A Moving Blog

Occasional celluloid musings from BarryG

Sunday 28 November 2010

Matador, The

Documentaries are usually vanity projects: funding difficulties necessitate their being movie-makers' financially unrewarding labours of love or sponsored productions. So it's natural to assume that a Spanish bullfighter's management company funded The Matador, covering three years in the life of an ambitious young man.


In 2003, Granada-born David Fandila (El Fandi), a top-rated 21-year-old set out to be a top ranker. His voice-over interview comments note that most matadors only have six or seven years at their peak and that's when millions can be earned. Fandila's target was appearances at 100 corridas in Spain or South America in one year, a feat only achieved by a dozen other matadors during the ritual sport's recorded history.

One of them, with whom Fandila often co-starred, was Enrique Ponce, a box-office champion who broke the 100-plus record ten times running. A non-aficiando can sense, from the brief extracts shown, that the older Ponce had a calm, classical style of choreography and posing in the ring. Fandila's youth only partly explains his faster, flashier temperament.

Outside the ring, however, he's portrayed as a quietly determined professional, wanting to achieve the glory that had eluded his corrida-crazy family for four generations. Fandila had aped matador moves at the age of four; a family video shows him as an eight-year-old going through the motions with a calf. He and his more reserved brother were well schooled in competitiveness, becoming members of the national ski team. The brother became his personal assistant when Fandila junior switched to bullfighting.

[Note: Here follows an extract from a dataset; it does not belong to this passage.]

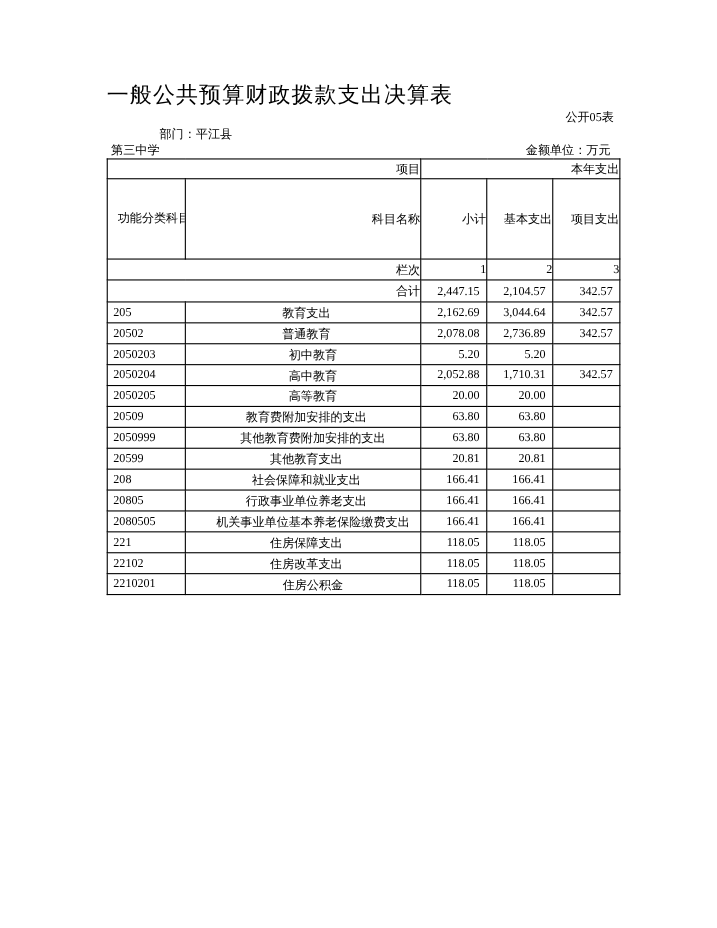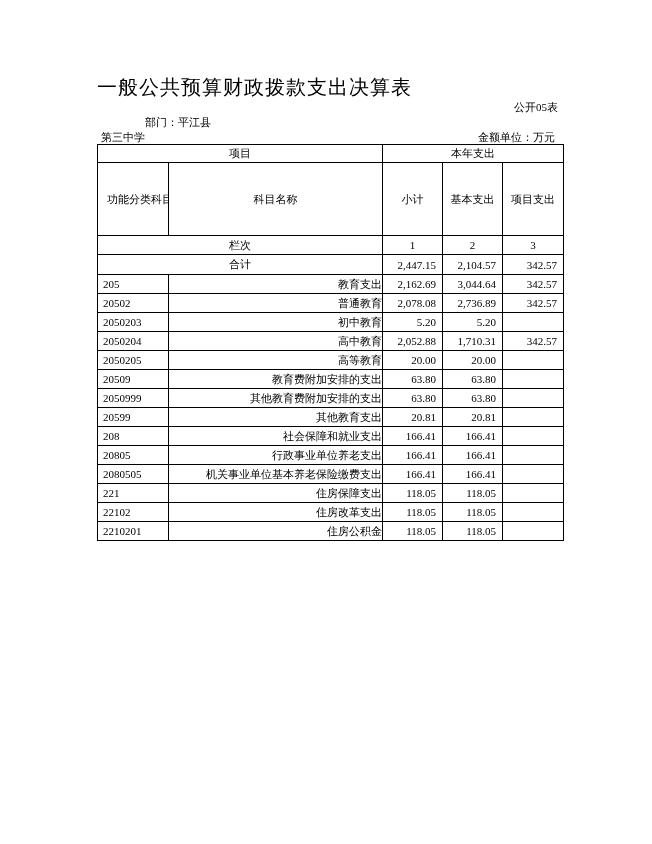"项目" .center { text-align: center -> right }
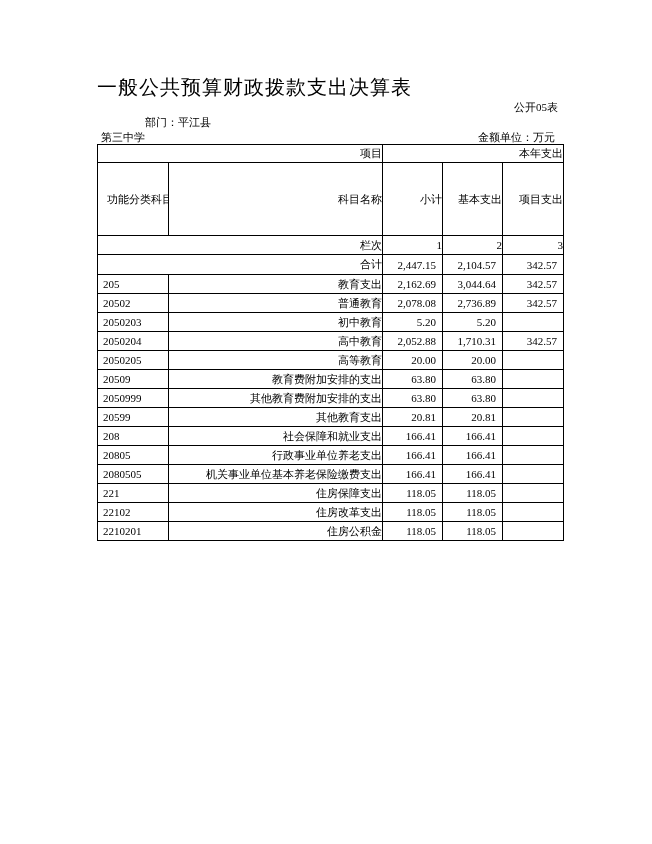"教育支出" td.name-cell { text-align: right -> center }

First-time director Stephen Higgins needed to collate material from various sources (family archives, film of El Fandi's early corridas and visit to Lima, B&W media prints, and interviews with the family, managers, bullfighting commentators and a girlfriend who appears only once for an al fresco family meal). Wisely, the production including comments from, and footage of, Spanish anti-bullfighting campaigners (and also sensibly employed a veteran documentary maker, Nina Gilden Seavey, to co-direct it).

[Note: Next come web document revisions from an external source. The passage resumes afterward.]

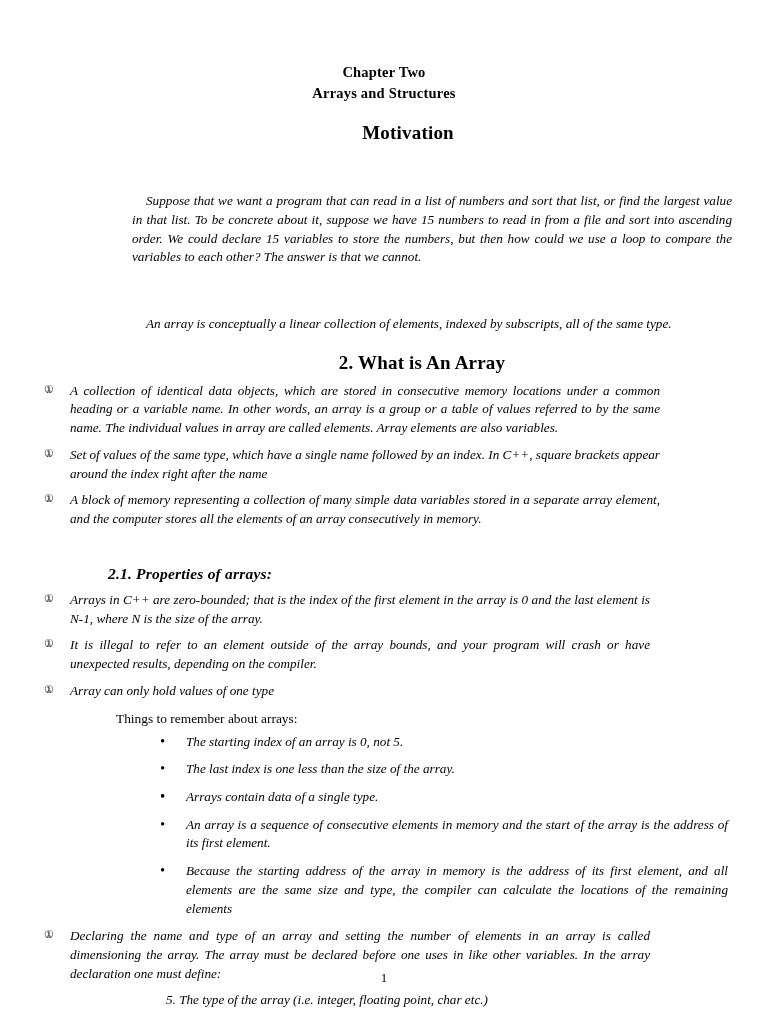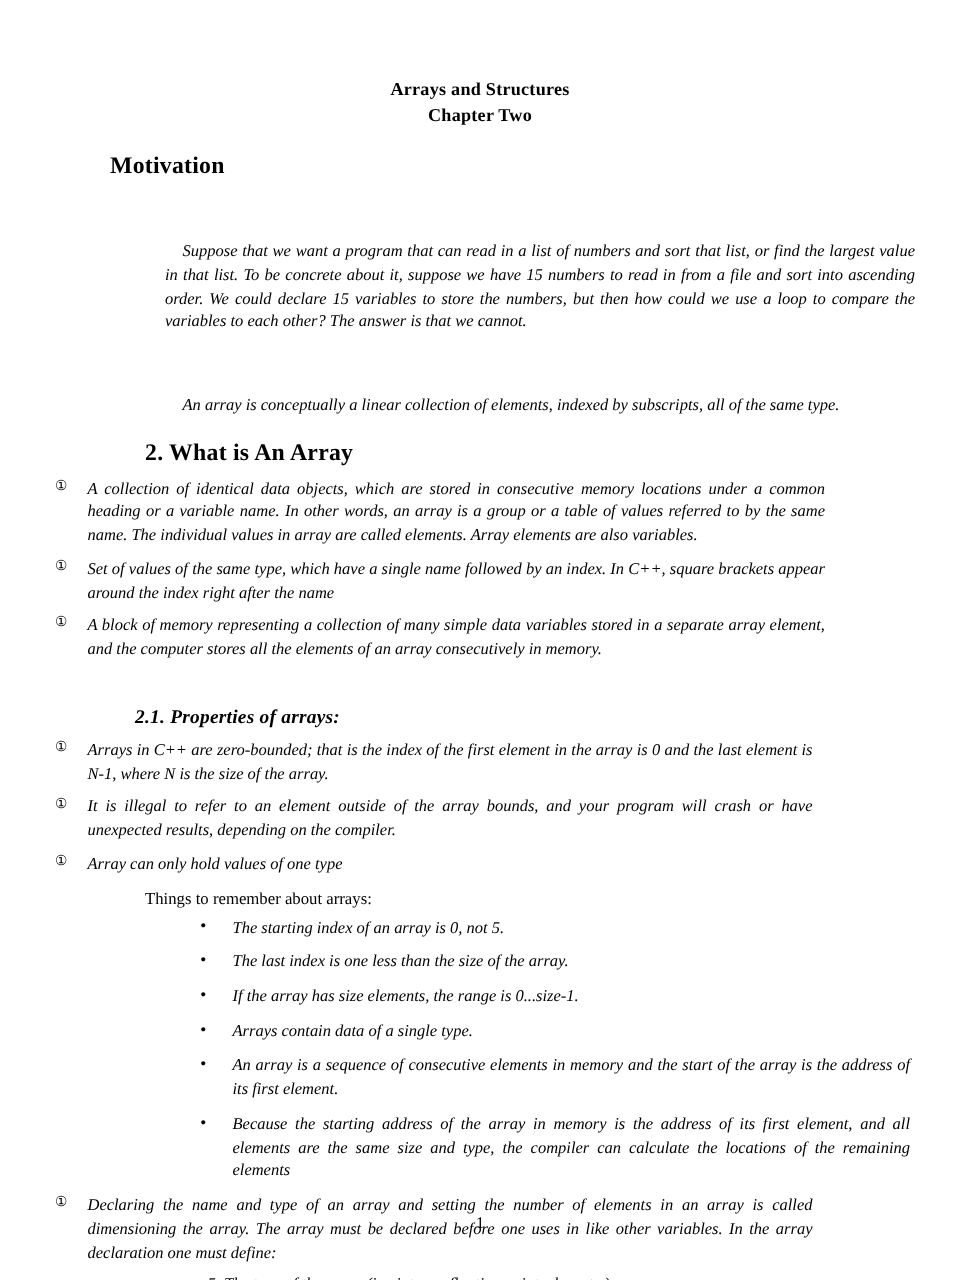"Arrays and Structures" div { order: before "Chapter Two" -> after "Chapter Two" }
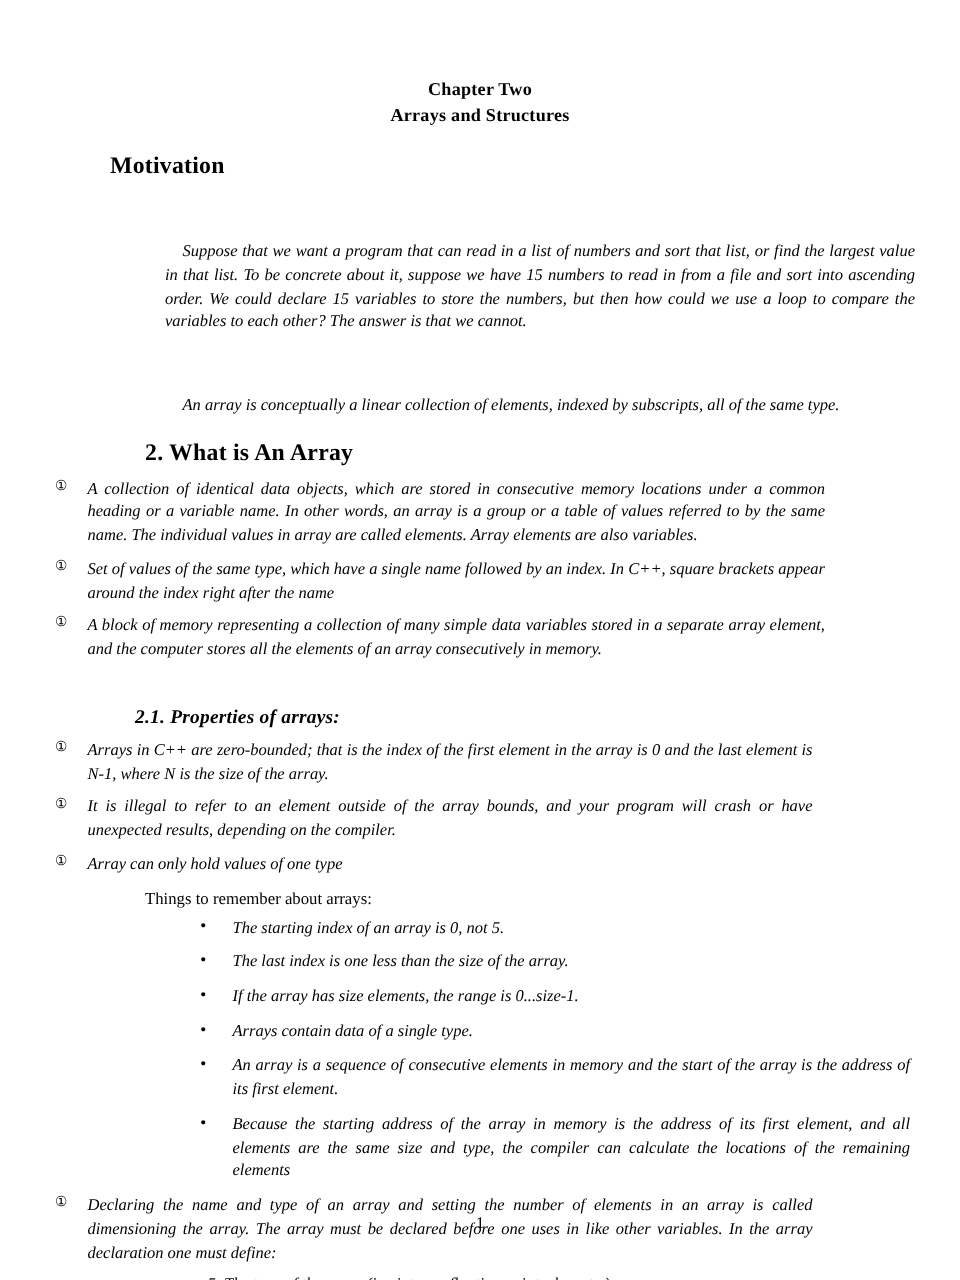"Motivation" h1.section { text-align: none -> center }
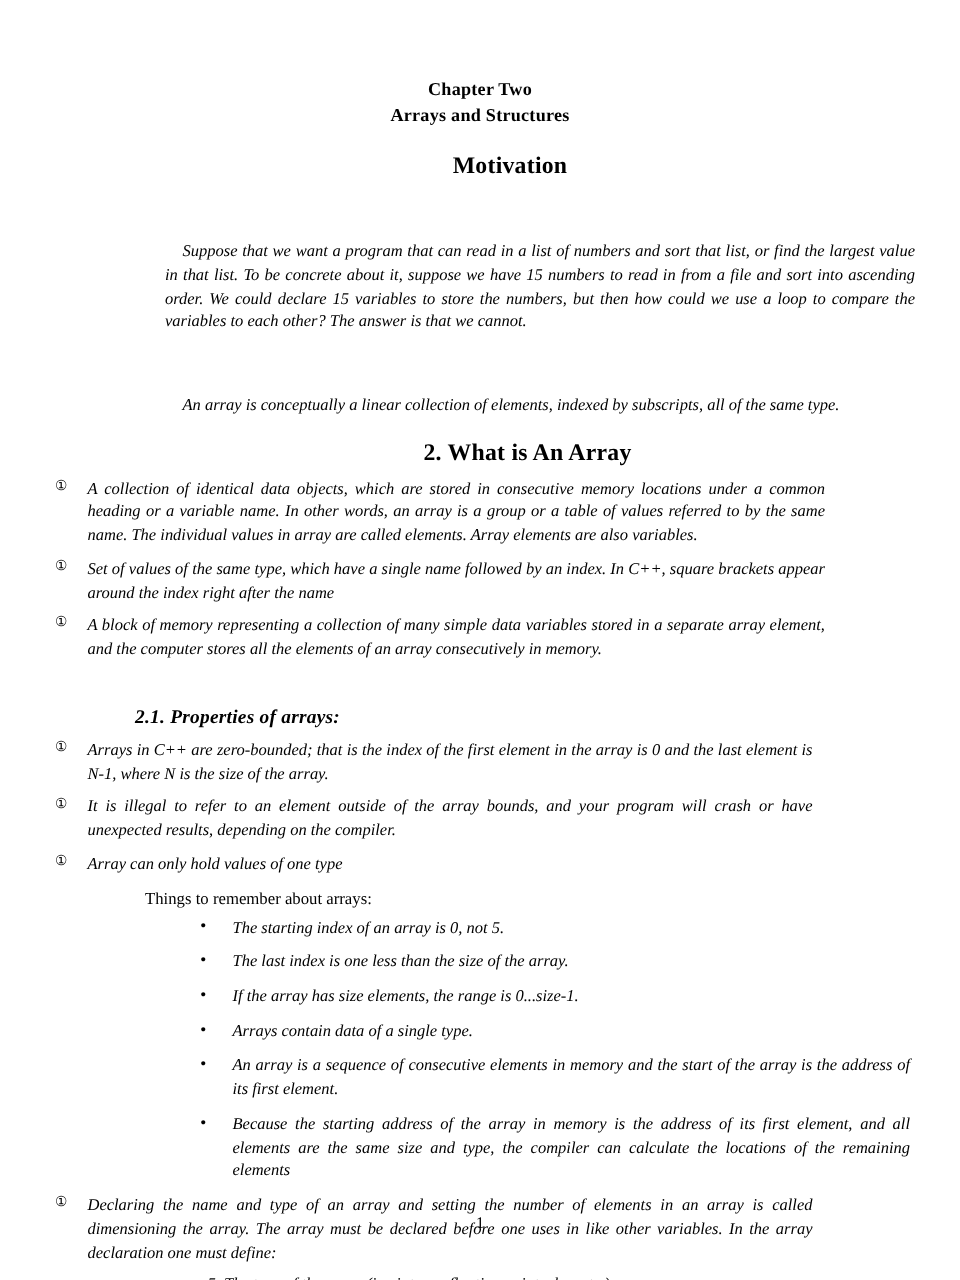"If the array has size" span { html: <span>If the array has size elements, the range is 0...size-1.</span> -> none }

Interviewees apologetically stress the sport's cultural, tradition-conscious values, and several corrida scenes do successfully illustrate the beautiful barbarity of a spectacular entertainment and people's ballet. Fandi's massive leg scar, presumably from an early goring, is unexplained, but the movie's audiences do see him tripped, poked, unclothed, and then badly gored by different bulls.

The latter goring occured during the third match in a home-city corrida in which he fought all six bulls. Proudly shooing away nervous ring personnel, he completes the kill, strides out and undergoes back-stage surgery, returning to the ring and fans' oles after 45 minutes to complete the corrida. That was in 2005, when he finally reached his 100-plus target and was the year's top-ranker matador (having appeared in 72 corridas in 2003 and 97 the next year).

Relentlessly supporting a personal staff of six and all his loving family's pressure and needs, El Fandi gives one a sense of the money-making roles that Tiger Woods, Liz Taylor, Michael Jackson et al were obliged to play.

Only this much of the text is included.